The problem => Please return each of the entries exactly, minus their pictures.

:: Material to process

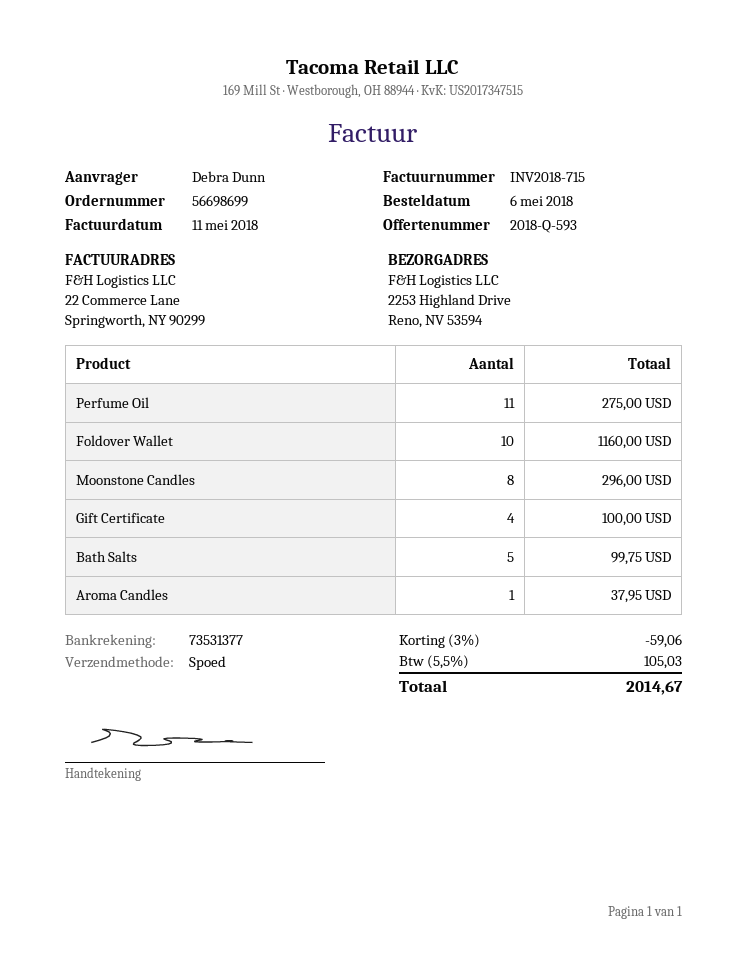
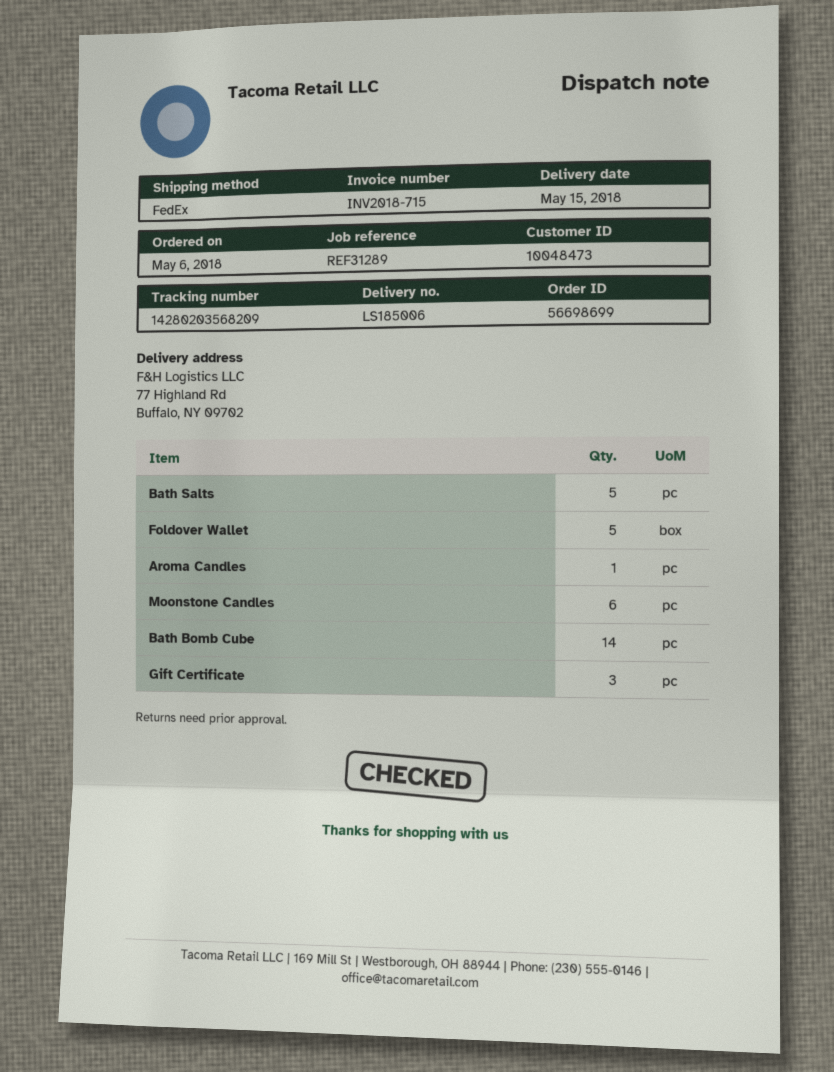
shipping method: express -> FedEx
ship to: 2253 Highland Drive, Reno, NV 53594 -> 77 Highland Rd, Buffalo, NY 09702
Perfume Oil: 11 -> none
Foldover Wallet: 10 -> 5
Moonstone Candles: 8 -> 6
Gift Certificate: 4 -> 3
Bath Bomb Cube: none -> 14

::::

Final answer =>
shipping method: express -> FedEx
ship to: 2253 Highland Drive, Reno, NV 53594 -> 77 Highland Rd, Buffalo, NY 09702
Perfume Oil: 11 -> none
Foldover Wallet: 10 -> 5
Moonstone Candles: 8 -> 6
Gift Certificate: 4 -> 3
Bath Bomb Cube: none -> 14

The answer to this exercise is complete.